Exactly as written, give again the line with "0 26px,rgba(255,255,255,0) 26px" and all subsequent lines through the end of the records.

┌────────

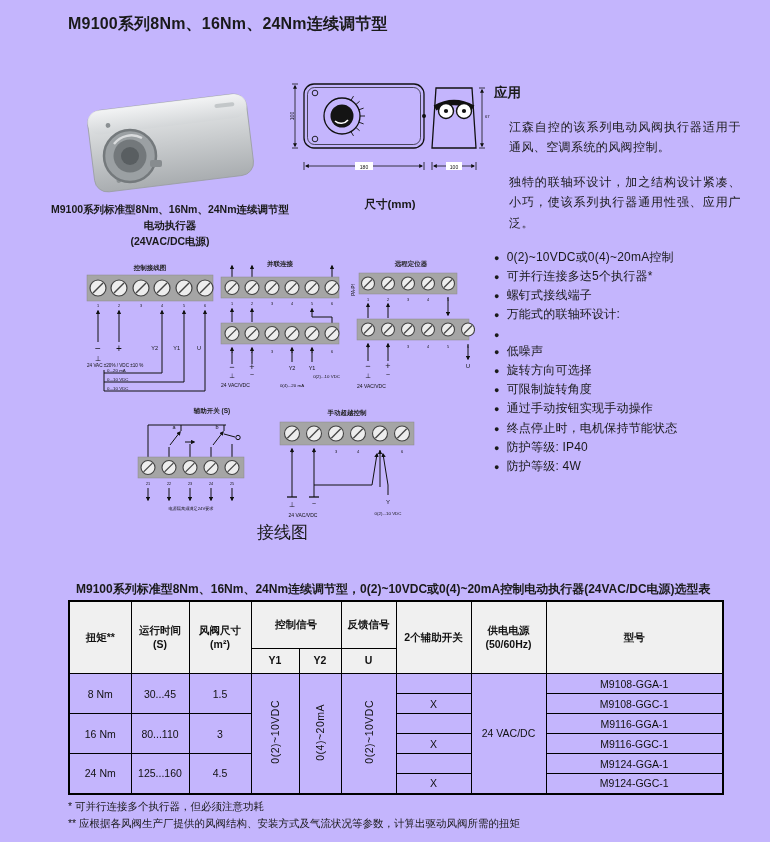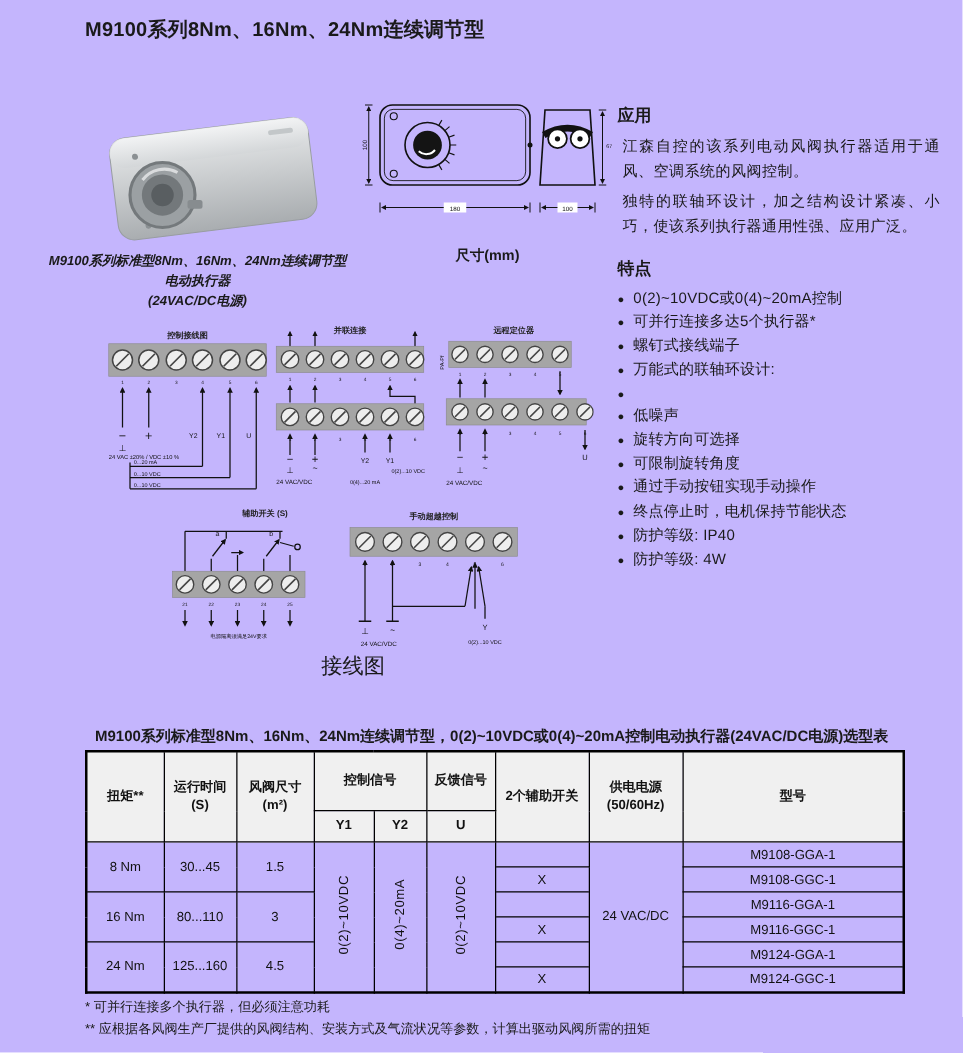--- a/index.html
+++ b/index.html
@@ -3,21 +3,21 @@
 <meta charset="utf-8">
 <style>
   html,body{margin:0;padding:0;background:#fff;}
   #page{position:relative;width:770px;height:842px;background:#c4b5fd;overflow:hidden;
         font-family:"Liberation Sans","DejaVu Sans",sans-serif;color:#1a1a1a;}
   .abs{position:absolute;}
   .h1{font-size:16px;font-weight:bold;letter-spacing:.2px;}
   .cap{font-size:10.5px;font-weight:bold;text-align:center;line-height:1.5;}
   .capbig{font-size:11.5px;font-weight:bold;text-align:center;}
   .rh{font-size:13.5px;font-weight:bold;margin:0 0 5px 0;}
-  .rp{font-size:12px;line-height:1.68;margin:4px;letter-spacing:.4px;text-align:justify;}
+  .rp{font-size:12px;line-height:1.68;margin:15px;letter-spacing:.4px;text-align:justify;}
   .feat{list-style:none;margin:4px 0 0 0;padding:0;}
   .feat li{font-size:12px;line-height:1.6;display:flex;align-items:flex-start;letter-spacing:.2px;}
   .feat .blt{font-size:9px;margin:3px 7px 0 0;flex:0 0 auto;}
   .wirecap{font-size:17px;font-weight:normal;}
   svg text{font-family:"Liberation Sans","DejaVu Sans",sans-serif;fill:#111;}
   svg .ttl{font-weight:600;fill:#222;}
   
   .tblttl{font-size:12px;font-weight:bold;}
   table.sel{border-collapse:collapse;width:654px;table-layout:fixed;border:2px solid #000;}
   table.sel th,table.sel td{border:1px solid #000;text-align:center;vertical-align:middle;
@@ -56,21 +56,21 @@
     </g>
     <g>
       <circle cx="60" cy="82" r="26" fill="#9ba0a3" stroke="#74797c" stroke-width="2.5"></circle>
       <circle cx="60" cy="82" r="16.5" fill="#73787b"></circle>
       <circle cx="60" cy="82" r="9" fill="#595e61"></circle>
       <path d="M44,70 A22,22 0 0 1 72,64" fill="none" stroke="#e8eaeb" stroke-width="2.4" opacity="0.8"></path>
       <rect x="80" y="86" width="12" height="7" rx="2" fill="#878c8f"></rect>
     </g>
   </svg>
 
-  <div class="abs cap" style="left:33px;top:202px;width:250px;font-style:italic;">
+  <div class="abs cap" style="left:45px;top:202px;width:250px;">
     <div>M9100系列标准型8Nm、16Nm、24Nm连续调节型</div>
     <div>电动执行器</div>
     <div>(24VAC/DC电源)</div>
   </div>
 
   <svg class="abs" style="left:288px;top:80px;" width="205" height="108" viewBox="0 0 205 108">
     <defs>
       <marker id="ard" viewBox="0 0 10 10" refX="7" refY="5" markerWidth="5" markerHeight="5" orient="auto">
         <path d="M0,0 L10,5 L0,10 Z" fill="#111"></path>
       </marker>
@@ -127,21 +127,20 @@
     <text transform="rotate(-90 3.8 36)" x="3.8" y="38" font-size="5" text-anchor="middle">100</text>
     <text x="166" y="89" font-size="5" text-anchor="middle">100</text>
     <text x="197" y="38" font-size="4.2" text-anchor="start">67</text>
   </svg>
   <div class="abs capbig" style="left:345px;top:197px;width:90px;">尺寸(mm)</div>
 
   <div class="abs" style="left:494px;top:84px;width:262px;">
     <p class="rh">应用</p>
     <p class="rp">江森自控的该系列电动风阀执行器适用于通风、空调系统的风阀控制。</p>
     <p class="rp">独特的联轴环设计，加之结构设计紧凑、小巧，使该系列执行器通用性强、应用广泛。</p>
-    <p class="rh" style="margin-top:14px;">特点</p>
     <ul class="feat">
       <li>
           <span class="blt">●</span>
           <span>0(2)~10VDC或0(4)~20mA控制</span>
         </li>
       <li>
           <span class="blt">●</span>
           <span>可并行连接多达5个执行器*</span>
         </li>
       <li>

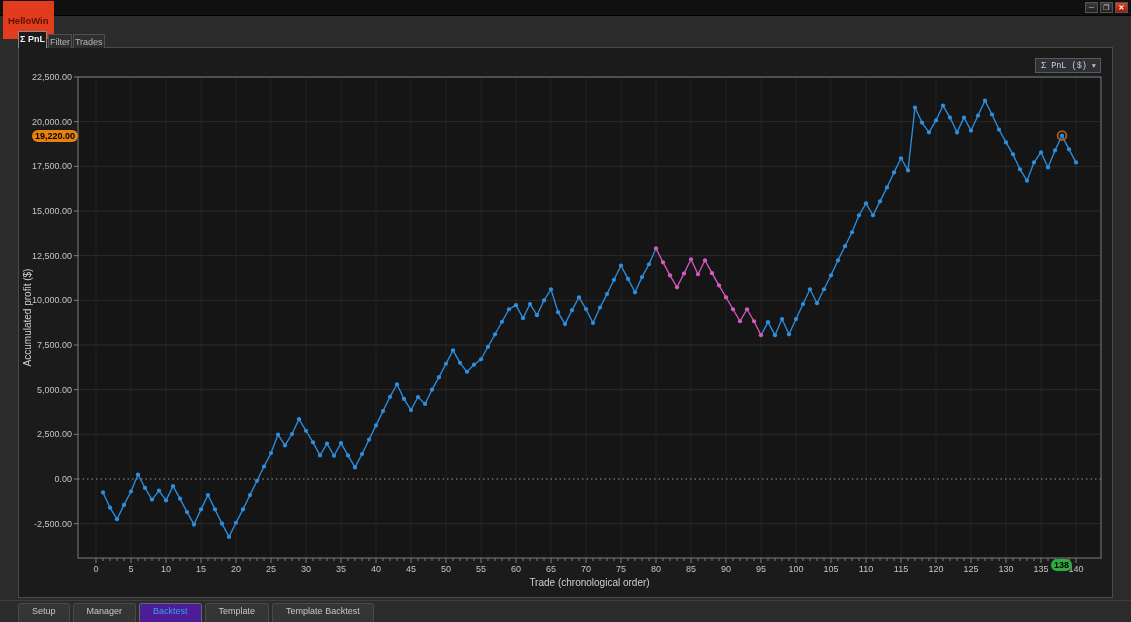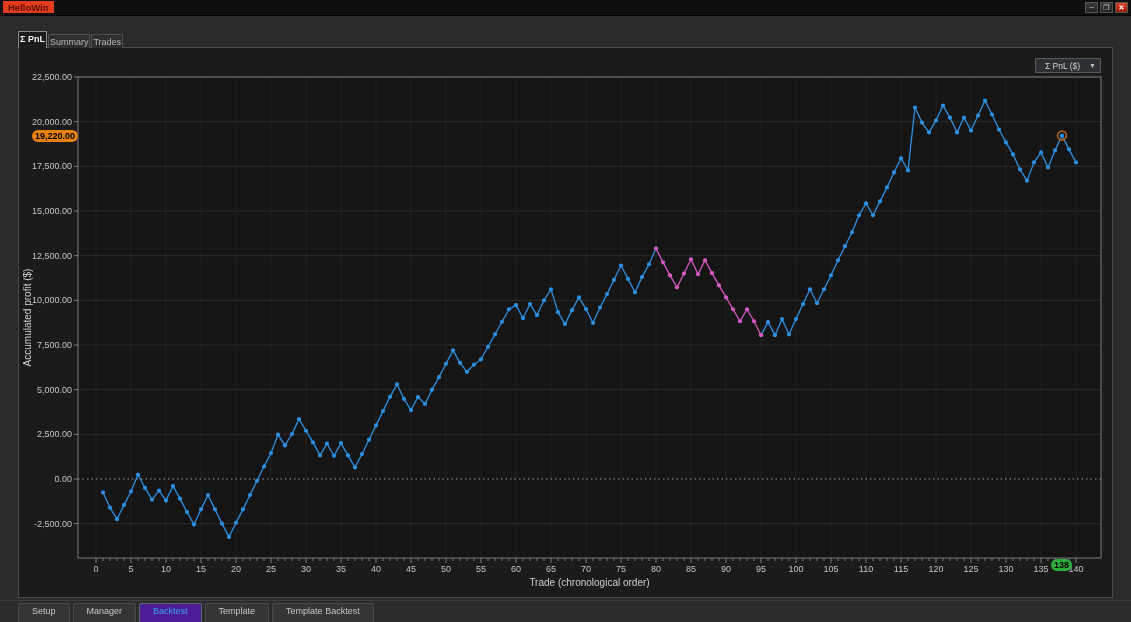--- a/index.html
+++ b/index.html
@@ -3,39 +3,39 @@
 <meta charset="utf-8">
 <style>
   html,body{margin:0;padding:0;}
   body{
     width:1131px;height:622px;position:relative;overflow:hidden;
     background:#2b2b2b;font-family:"Liberation Sans",sans-serif;
     -webkit-font-smoothing:antialiased;
   }
   
   .titlebar{position:absolute;left:0;top:0;width:1131px;height:15px;background:#101010;border-bottom:1px solid #000;}
-  .title-chip{position:absolute;left:3px;top:1px;height:12px;padding:0 5px;background:#e23b1d;color:#5d1202;
+  .title-chip{position:absolute;left:3px;top:1px;height:12px;padding:13px 5px;background:#e23b1d;color:#5d1202;
     font-size:9.5px;font-weight:bold;line-height:13px;}
   .winbtns{position:absolute;right:3px;top:2px;display:flex;gap:2px;}
   .winbtn{width:13px;height:11px;background:linear-gradient(#3a3a3a,#222);border:1px solid #555;
     color:#cfcfcf;font-size:7px;line-height:10px;text-align:center;box-sizing:border-box;}
   .winbtn.close{background:linear-gradient(#e0442a,#9c1b08);color:#fff;font-weight:bold;}
   
   .tabstrip-top{position:absolute;left:18px;top:31px;display:flex;align-items:flex-end;z-index:3;}
   .ttab{box-sizing:border-box;height:14px;padding:2px 1px 1px;margin-right:1px;background:#2e2e2e;
     border:1px solid #4f4f4f;border-bottom:none;color:#b5b5b5;font-size:9px;}
   .ttab.active{height:17px;background:#1b1b1b;border-color:#8a8a8a;color:#f0f0f0;font-weight:bold;}
   
   .panel{position:absolute;left:18px;top:47px;width:1095px;height:551px;background:#1b1b1b;
     border:1px solid #4a4a4a;box-sizing:border-box;z-index:2;}
   .chart-area{position:absolute;left:0;top:0;width:1093px;height:549px;}
   svg text{font-family:"Liberation Sans",sans-serif;}
   
   .dropdown{position:absolute;display:flex;align-items:center;box-sizing:border-box;
-    background:#2d3135;border:1px solid #5a5a5a;color:#cfcfcf;font-size:8.5px;padding:0 4px;}
+    background:#2d3135;border:1px solid #5a5a5a;color:#cfcfcf;font-size:8.5px;padding:0 4px;font-family:Liberation Mono, monospace;}
   .dropdown .dd-label{flex:1;text-align:center;}
   .dropdown .dd-chevron{color:#bbb;font-size:7px;margin-left:4px;}
   
   .marker{position:absolute;font-size:9px;font-weight:bold;line-height:12px;padding:0 3px;color:#000;z-index:5;border-radius:6px;}
   .marker-y{background:#e8820e;}
   .marker-x{background:#2fae3f;}
   
   .bottom-groove{position:absolute;left:0;top:600px;width:1131px;height:1px;background:#3e3e3e;}
   .tabstrip-bottom{position:absolute;left:18px;top:603px;display:flex;gap:3px;}
   .btab{box-sizing:border-box;height:29px;padding:2px 13px;background:#353535;border:1px solid #4a4a4a;
@@ -49,21 +49,21 @@
   <div class="title-chip">HelloWin</div>
   <div class="winbtns">
     <div class="winbtn">─</div>
     <div class="winbtn">❐</div>
     <div class="winbtn close">✕</div>
   </div>
 </div>
 
 <div class="tabstrip-top">
   <div class="ttab active">Σ PnL</div>
-  <div class="ttab">Summary</div>
+  <div class="ttab">Filter</div>
   <div class="ttab">Trades</div>
 </div>
 
 <div class="panel">
   <div class="chart-area">
     <svg id="plot" width="1093" height="549">
         <rect x="59" y="29" width="1023" height="481" fill="#151515"></rect>
         <line x1="77" y1="29" x2="77" y2="510" stroke="#232323" stroke-width="1"></line>
         <line x1="112" y1="29" x2="112" y2="510" stroke="#232323" stroke-width="1"></line>
         <line x1="147" y1="29" x2="147" y2="510" stroke="#232323" stroke-width="1"></line>

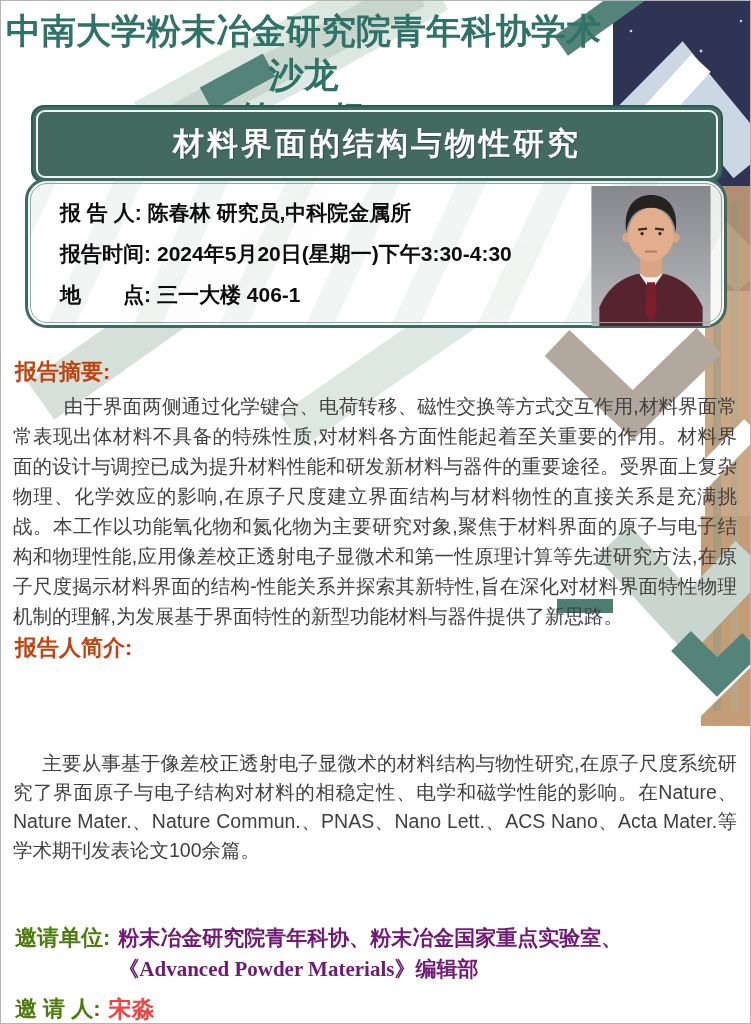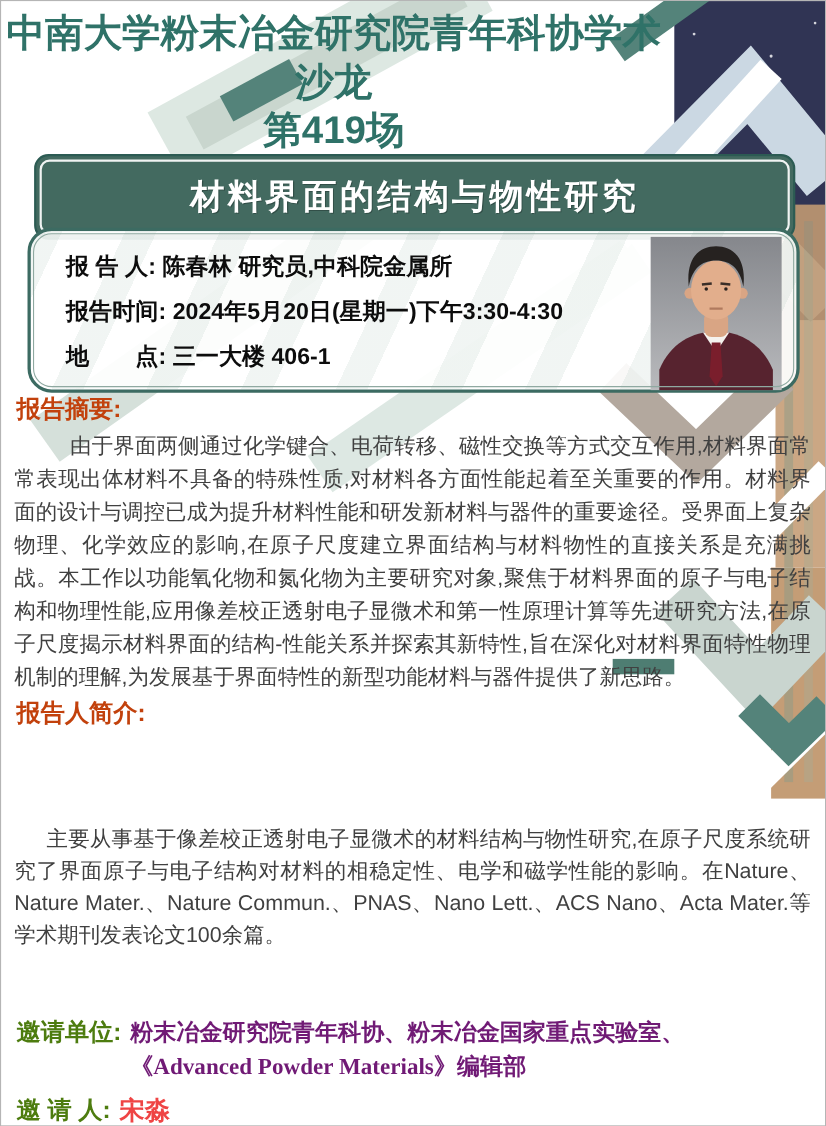--- a/index.html
+++ b/index.html
@@ -17,32 +17,32 @@
     color:#2F7268;font-weight:700;line-height:1.25;}
   .t1{font-size:35px;}
   .t2{font-size:35px;}
 
   
   .seminar-box{
     position:absolute;left:30px;top:104px;width:692px;height:78px;
     background:linear-gradient(135deg,#477065 0 40%,#3f6a5f 40% 70%,#47706 70%),#436A60;
     background-color:#436A60;
     border:2px solid #2C5B53;border-radius:13px;box-sizing:border-box;
-    display:flex;align-items:center;justify-content:center;margin-top:35px;
+    display:flex;align-items:center;justify-content:center;
   }
   .seminar-box::after{
     content:"";position:absolute;left:3px;top:3px;right:3px;bottom:3px;
     border:2px solid rgba(255,255,255,.92);border-radius:9px;pointer-events:none;
   }
   .seminar-title{color:#ffffff;font-size:31px;font-weight:700;letter-spacing:3px;
     text-shadow:1px 1px 0 rgba(0,0,0,.25);}
 
   
   .info-box{
-    position:absolute;left:24px;top:206px;width:702px;height:150px;
+    position:absolute;left:24px;top:177px;width:702px;height:150px;
     border:3px solid #3C6B62;border-radius:22px;box-sizing:border-box;
     background:
       repeating-linear-gradient(115deg,rgba(168,194,183,.16) 0 26px,rgba(255,255,255,0) 26px 78px),
       rgba(255,255,255,.92);
   }
   .info-box::after{
     content:"";position:absolute;left:2px;top:2px;right:2px;bottom:2px;
     border:1px solid #8FA9A1;border-radius:17px;pointer-events:none;
   }
   .info-rows{position:absolute;left:32px;top:18px;width:540px;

└────────

• EXERCISE SOLUTION
       repeating-linear-gradient(115deg,rgba(168,194,183,.16) 0 26px,rgba(255,255,255,0) 26px 78px),
       rgba(255,255,255,.92);
   }
   .info-box::after{
     content:"";position:absolute;left:2px;top:2px;right:2px;bottom:2px;
     border:1px solid #8FA9A1;border-radius:17px;pointer-events:none;
   }
   .info-rows{position:absolute;left:32px;top:18px;width:540px;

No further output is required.